# Bike Rack Off Bumper



## sonic2 (Sep 15, 2010)

I want to use a Swagman 64663 bike rack from Camping World. The weight is 40lbs. I carry 2 Giant brand bikes 26". Has anyone used this model of bike rack? I have a spare tire on the bumper, my RV dealer states that people have used this rack with no problems but on this web site I have read different. Has anyone out there used this bike rack? My RV is a 2010 260FL.


----------



## thefulminator (Aug 8, 2007)

Check this one out.

Linky


----------



## 4ME (Sep 11, 2006)

I use a swagman bolt on receiver and a thule 4 bike rack.
I bolted on steel strips to help secure the bumper to the frame
and I use some tie downs from the rack to the slide hinge top to eliminate the bounce.
It has worked good so far but I have not traveled that far yet with it.
I got the Idea from another outbacker.


----------



## KTMRacer (Jun 28, 2010)

I have that style bike rack, but NOT bolted to the factory bumper. It is a great bike rack and holds the bikes well and is easy to use. It's Attached to a welded on reciever. My dealer said you have a choice. Spare tire or bike rack for 2 bikes on the bumper. NEVER both, bumper won't hold it for long.


----------



## Traveling Tek (Oct 15, 2010)

I used 2" angle iron on both sides of the bottom of my bumper, then used some more welded back into the frame with a weld on 2" receiver all to my bumper. I use a Walmart bike rack for 4 bikes and I kept my spare tire on the bumper, I just moved it over some so it would clear everything. I to use a ratchet strap around the bike rack back to the frame because it bounces a lot way back there. I have traveled about 30,000 with this setup so far. No issues other then the paint on my bikes is scraped where they hit each other and I put a hole in my spare tire cover when I put the first bike on backwards once.

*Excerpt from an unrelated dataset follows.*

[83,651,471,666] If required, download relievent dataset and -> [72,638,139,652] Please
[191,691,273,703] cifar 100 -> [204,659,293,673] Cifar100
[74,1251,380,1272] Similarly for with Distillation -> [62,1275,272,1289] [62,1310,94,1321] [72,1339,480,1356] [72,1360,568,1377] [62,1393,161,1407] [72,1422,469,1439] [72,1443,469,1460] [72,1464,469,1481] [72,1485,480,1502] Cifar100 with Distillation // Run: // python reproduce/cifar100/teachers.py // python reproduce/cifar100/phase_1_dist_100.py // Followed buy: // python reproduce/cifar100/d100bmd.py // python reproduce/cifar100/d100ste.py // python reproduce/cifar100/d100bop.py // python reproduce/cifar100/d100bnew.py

Here is a link to my upgrade.


----------



## etrailer (Dec 10, 2010)

Swagman specifies that the bumper needs to be continuous-weld steel construction. There should be a load capacity for the bumper, just make sure the combined weight of the rack (~40 pounds) and the bikes does not exceed what your bumper can hold.

This is one of the few bike racks designed specifically for use on the rear of an RV.


----------



## CamperAndy (Aug 26, 2004)

etrailer said:


> Swagman specifies that the bumper needs to be continuous-weld steel construction. There should be a load capacity for the bumper, just make sure the combined weight of the rack (~40 pounds) and the bikes does not exceed what your bumper can hold.
> 
> This is one of the few bike racks designed specifically for use on the rear of an RV.

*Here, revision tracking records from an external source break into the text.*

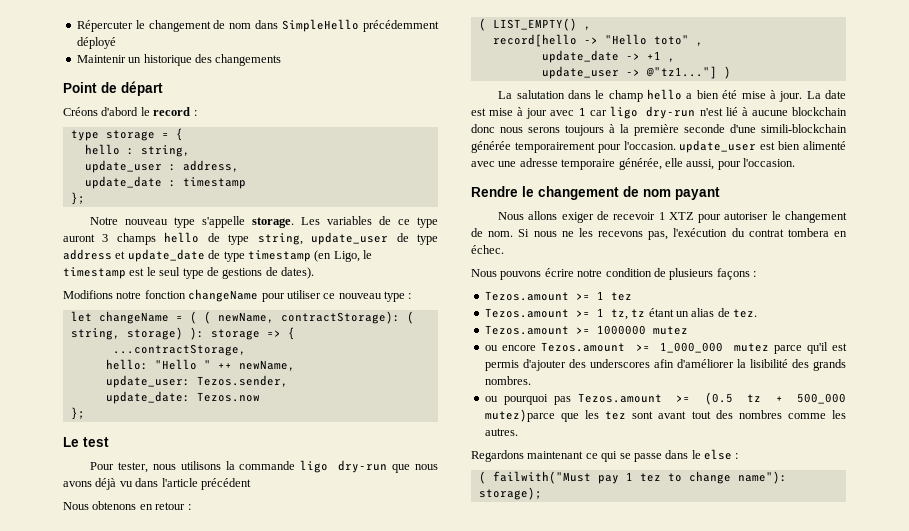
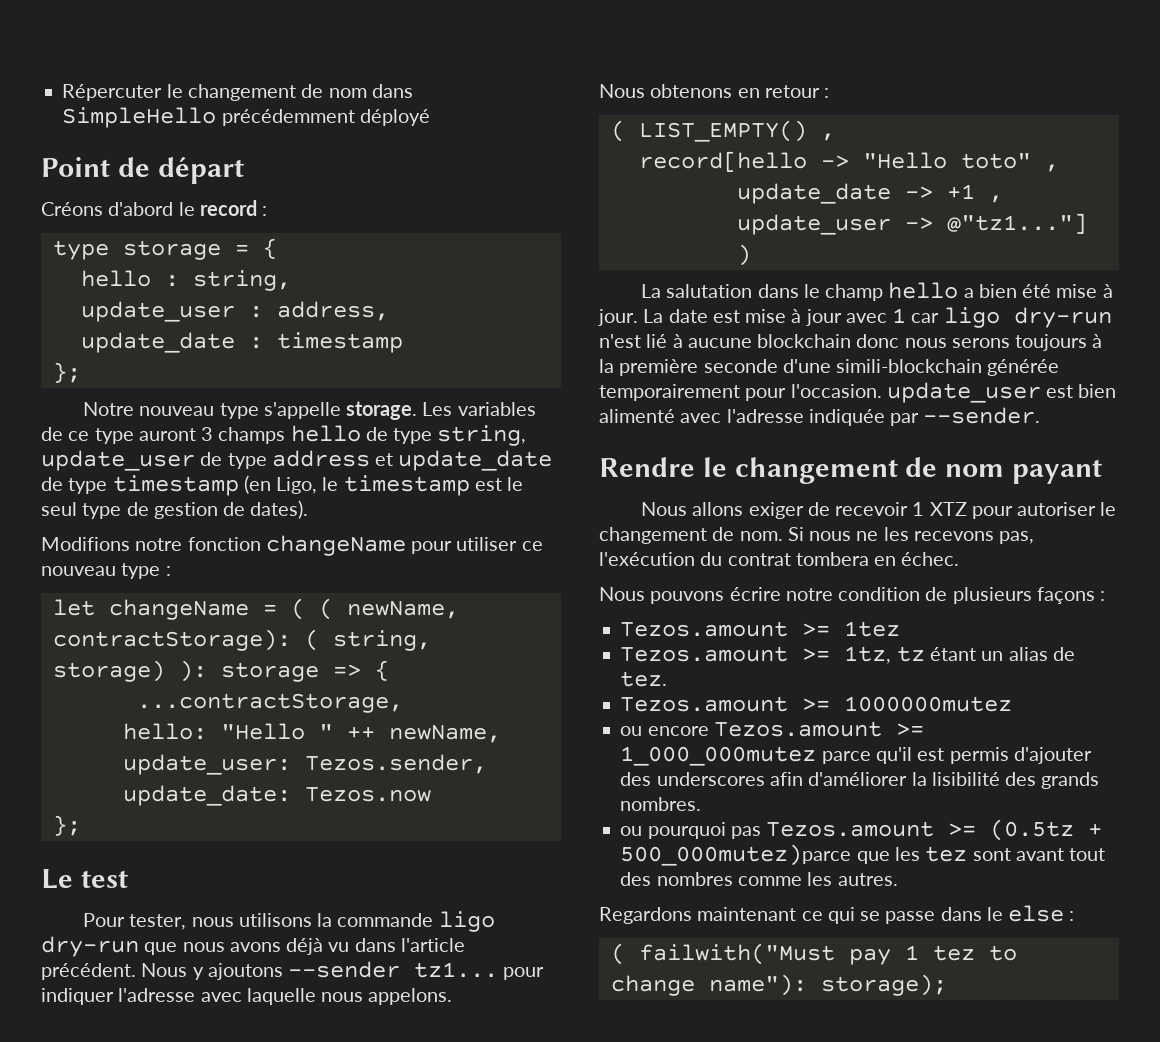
[76,54,282,66] // Maintenir un historique des changements -> (430, 117) none
[222,268,263,279] gestions -> [153,502,218,519] gestion
[200,478,251,490] précédent -> [41,961,545,980] [41,988,453,1005] précédent. Nous y ajoutons --sender tz1... pour indiquer l'adresse avec laquelle nous appelons.
[498,158,795,170] une adresse temporaire générée, elle aussi, pour l'occasion. -> [726,407,1041,426] l'adresse indiquée par --sender.
[596,291,632,301] [484,308,628,320] 1 tez // Tezos.amount >= 1 tz, -> [844,621,901,637] [620,646,892,664] 1tez // Tezos.amount >= 1tz,
[596,325,688,335] 1000000 mutez -> [844,696,1013,712] 1000000mutez
[660,342,769,353] 1_000_000 mutez -> [620,746,817,766] 1_000_000mutez
[704,392,846,405] [484,409,555,422] (0.5 tz + 500_000 mutez)parce -> [990,819,1103,841] [620,844,852,866] (0.5tz + 500_000mutez)parce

There are no load capacity stamps on the bumpers and the requirement for "continuous-weld steel construction" is ambiguous at best. Does that mean continuous-weld 10 gage steel or continuous-weld 1/8" steel, you see where that can go. Any way designed for RV bumpers or not I would not recommend any rack be installed on any Outback bumper without significant reinforcement.


----------



## sonic2 (Sep 15, 2010)

I started this topic about "Bike Rack Off Bumper" and a topic on "Outback Modifications" titled "Front Vehicle Hitch". I should have placed both topics under "Towing Issues & Vehicles", it just depends what your thinking at the time. Thank you everyone that replied to me about these subjects. The information you gave me is the reason for posting the questions. I have viewed all responses on this forum and other Outbacker.com forums on this subject as well as RV.NET http://www.rv.net/fo...ng/1/page/1.cfm Many "HORROR" stories about rear mounted anything (factory and DIY/aftermarket hitches). Keystone and some bike rack MFG don't recommend rear RV placement and it will VOID any warrenty. Placement of items on the rear of your trailer or towing of anything from the rear can affect towing "sway". Now that said, this may also qualify as NO INSURANCE COVERAGE! Bikes or whatever fall off going down the highway, forget about the property loss what about the accidents you may cause!!

I am going to use the Swagman 64663 bike because of the solid 2" receiver (no adaptor) and with the tires in the holders the bikes are more stable and they do not touch each other.

I am going to use the Reese/Draw Tite front hitch because I like the construction and placement to the vehicle frame and recommendation by the Ford Dealer; it will be lower and more secure and I could use the tow hooks for bungee cords/tie downs to stabilize the bike rack from side to side movement. This hitch requires no modification to my vehicle.

There is 1 drawback of the front hitch, the bikes will get BUGGED! The bike rack has a front hitch to add another bike rack OR a custom made "Rock/Bug Guard" (see picture). I will have a local welding shop make this with a receiver to mount to the front of the rack, approximately 3'x 3'. This will protect the bikes and allow air flow to the vehicle. I enjoy information, it's what you do with it that matters! After the completed project I will attached pictures and any other information that happens.


----------



## sonic2 (Sep 15, 2010)

This was my first attempt at using this site for information. Since, I have learned where and how to look for a subject or topic and how to properly post, reply, link, insert, etc... information. Also, I do not want to duplicate a topic in different forums.

I am continuing this discussion where it should have been placed in the beginning; under General RV Discussion under the topic of "Bike Rack" Rear of RV or Front of TV; what do think?

Bike Rack: Rear of RV or Front of TV

Please go to this topic and enter your opinions, what you have done, pictures and links to this never ending subject. Everyone has an opinion, this is good. Everyone also has different needs and wants. What may work for one person doesn't fit the next. That's why information is good; it's what you do with it that counts.


----------



## Dub (Dec 8, 2008)

sonic2 said:


> I have completed my front hitch bike rack. I had the receiver and guard made at a local welding shop. The reciever has a 6" lift. The bike handles can be adjusted while driving downward for protection and better view while driving. No problem with air flow to the radiator.


Looks great!


----------



## CamperAndy (Aug 26, 2004)

I will have to say I not seen anything like that, it does look good. Please let us know how it goes once you start towing for view, MPG and engine temps.


----------